While DeHaan flounders throughout, however, it’s really not his fault that the long stretches of supposedly romantic banter he conducts with Delevingne fall so terribly flat. True, it’s hard to stomach his pathetic efforts at preening masculinity, but the real fault lies in the atrocious dialogue Besson has provided him with—lines that would have sounded flat and clichéd even in a bad screwball comedy from the 1930s. In the past Besson has relied on others to “fix” his English scripts so they’d sound less clumsy and banal, but here he seems to have foregone that step in the writing process, with disastrous results.

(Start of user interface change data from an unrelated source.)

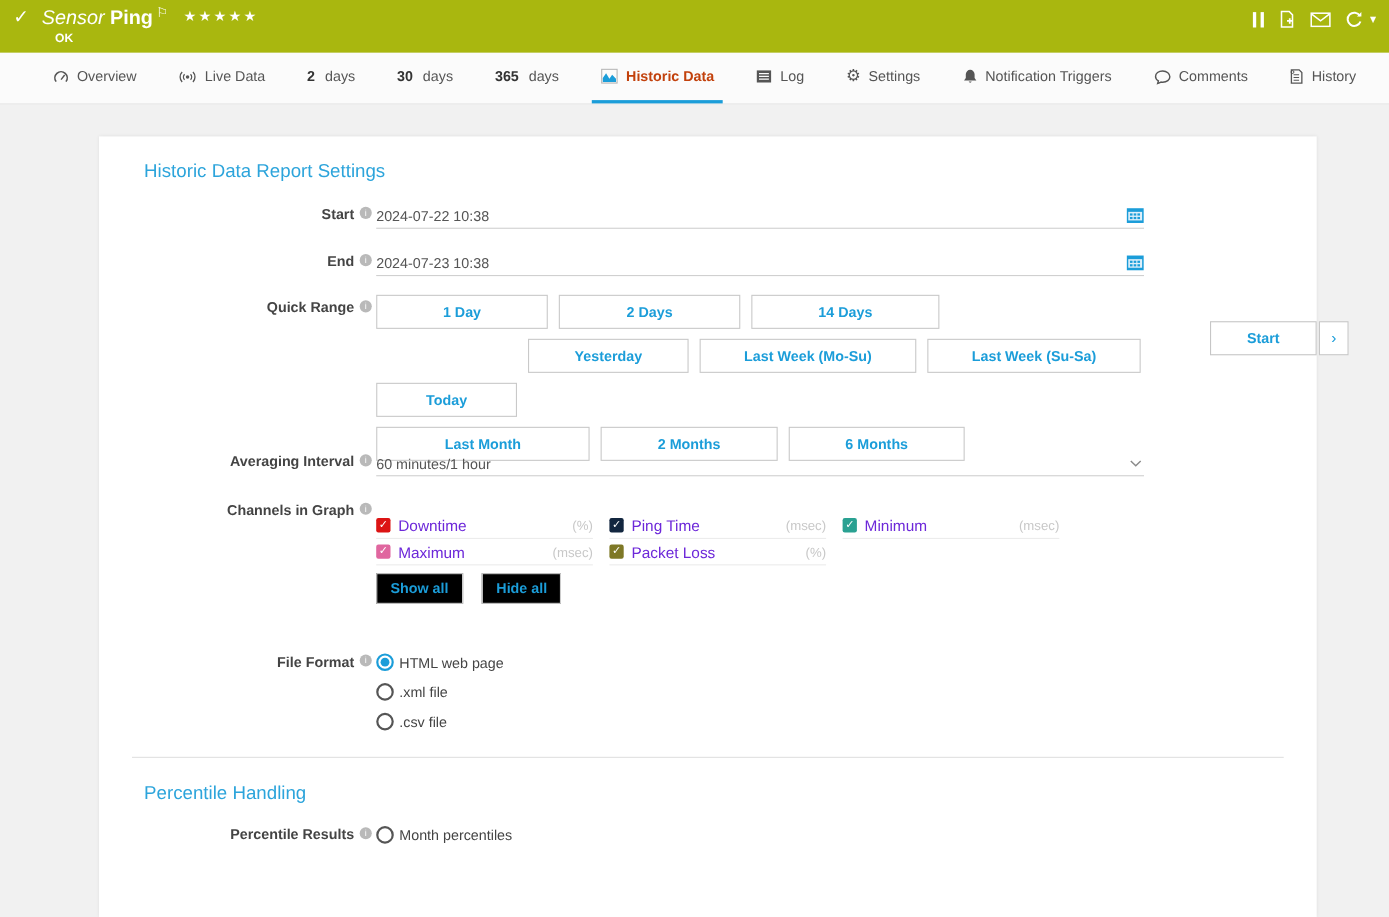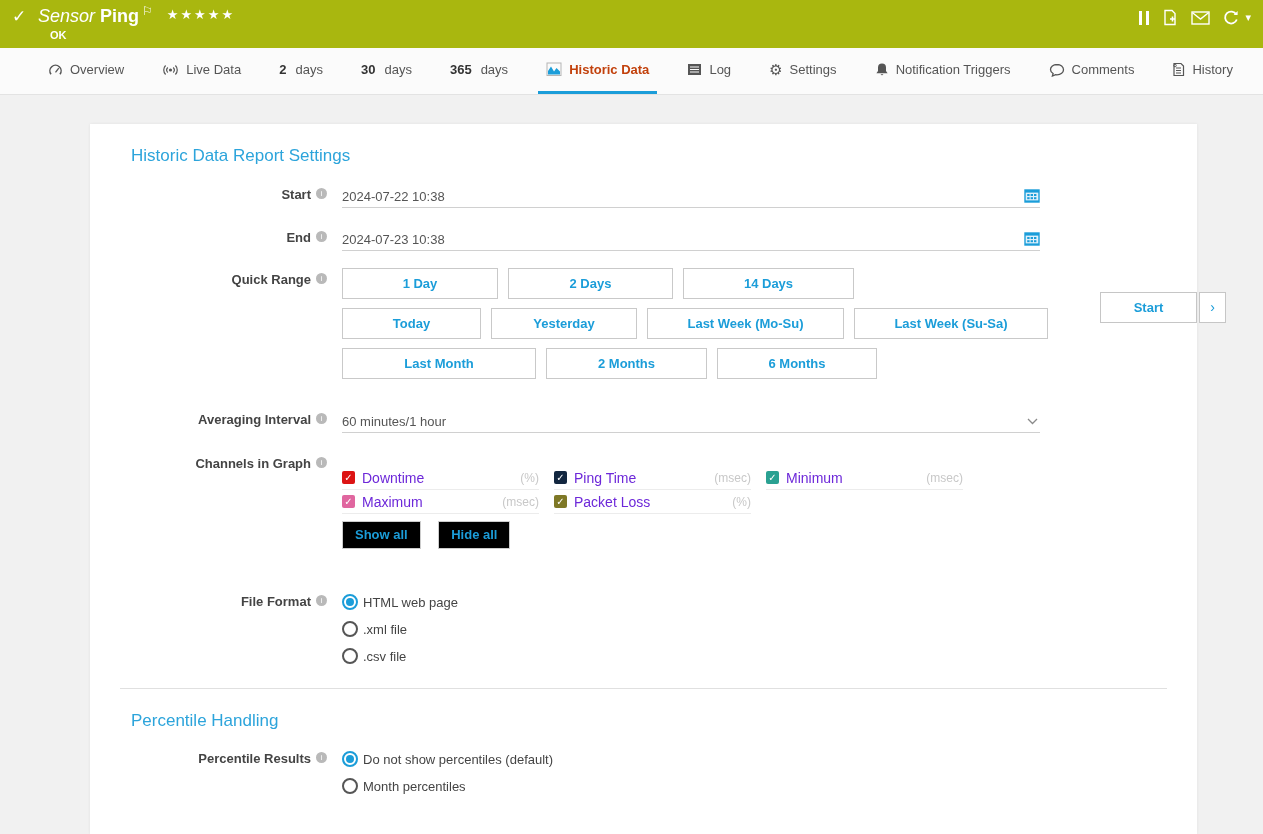--- a/index.html
+++ b/index.html
@@ -35,21 +35,21 @@
   }
   .tab { display:flex; align-items:center; gap:7px; padding:0 8px; cursor:pointer; border-bottom:3px solid transparent; white-space:nowrap; }
   .tab .t-ico { display:inline-flex; color:#555; }
   .tab.active { border-bottom-color:#1b9dd9; color:#c2410c; font-weight:bold; }
   .tab .t-num { font-weight:bold; color:#333; margin-right:2px; }
   .gear-glyph { font-size:15px; line-height:14px; }
 
   
   .card { position:absolute; left:90px; top:124px; width:1107px; bottom:0; background:#fff; box-shadow:0 0 3px rgba(0,0,0,.07); }
   .sec-title { position:absolute; left:41px; font-size:17px; color:#2ca4db; }
-  .flabel { position:absolute; left:0; width:237px; text-align:right; font-size:13px; font-weight:bold; color:#444; line-height:16px; }
+  .flabel { position:absolute; left:11px; width:237px; text-align:right; font-size:13px; font-weight:bold; color:#444; line-height:16px; }
   .info-i {
     display:inline-block; width:11px; height:11px; border-radius:50%;
     background:#b9b9b9; color:#fff; font-size:8px; line-height:11px; text-align:center;
     font-weight:normal; vertical-align:3px; margin-left:5px;
   }
   .fvalue { position:absolute; left:252px; width:698px; font-size:13px; color:#555; line-height:20px; border-bottom:1px solid #d0d0d0; cursor:text; }
   .cal-ico { position:absolute; right:0; top:1px; cursor:pointer; }
   .sel-chevron { position:absolute; right:2px; top:6px; }
 
   .qr-row { display:flex; gap:10px; margin-bottom:9px; }
@@ -256,21 +256,21 @@
   <div class="flabel" style="top:148px;">
     <span>Quick Range</span><span class="info-i">i</span>
   </div>
   <div style="position:absolute; left:252px; top:144px;">
     <div class="qr-row">
       <div class="qr-btn" style="width:156px;">1 Day</div>
       <div class="qr-btn" style="width:165px;">2 Days</div>
       <div class="qr-btn" style="width:171px;">14 Days</div>
     </div>
     <div class="qr-row">
-      <div class="qr-btn" style="width:139px;">Today</div>
+      <div class="qr-btn" style="width:128px;margin-top:40px;">Today</div>
       <div class="qr-btn" style="width:146px;">Yesterday</div>
       <div class="qr-btn" style="width:197px;">Last Week (Mo-Su)</div>
       <div class="qr-btn" style="width:194px;">Last Week (Su-Sa)</div>
     </div>
     <div class="qr-row">
       <div class="qr-btn" style="width:194px;">Last Month</div>
       <div class="qr-btn" style="width:161px;">2 Months</div>
       <div class="qr-btn" style="width:160px;">6 Months</div>
     </div>
   </div>
@@ -342,24 +342,20 @@
   </div>
 
   <div class="divider" style="top:564px;"></div>
 
   <div class="sec-title" style="top:587px;">Percentile Handling</div>
   <div class="flabel" style="top:627px;">
     <span>Percentile Results</span><span class="info-i">i</span>
   </div>
   <div style="position:absolute; left:252px; top:625px;">
     <div class="opt">
-      <span class="radio sel"></span>
-      <span class="opt-label">Do not show percentiles (default)</span>
-    </div>
-    <div class="opt">
       <span class="radio"></span>
       <span class="opt-label">Month percentiles</span>
     </div>
   </div>
 
 </div>
 
 <div class="start-group">
   <div class="start-main">Start</div>
   <div class="start-expand"><span>›</span></div>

The romantic stuff is the worst, but the rest of the dialogue isn’t much better.

Of course, neither writing nor acting is the raison d’être for a movie like this. The first “Star Wars” episode was hardly notable for either, but it was both surprising and exhilarating. “Valerian” is neither. It resembles nothing so much as one of those horrible attempts to mimic Lucas’ picture that proliferated in the eighties, which were also crammed with gonzo effects and dumb ideas. It’s said that the fate of Besson’s studio Europa, which has suffered a string of box-office disasters since its inception, depends on the success of this mega-budget misfire. Well, studios have shut down before. Adios.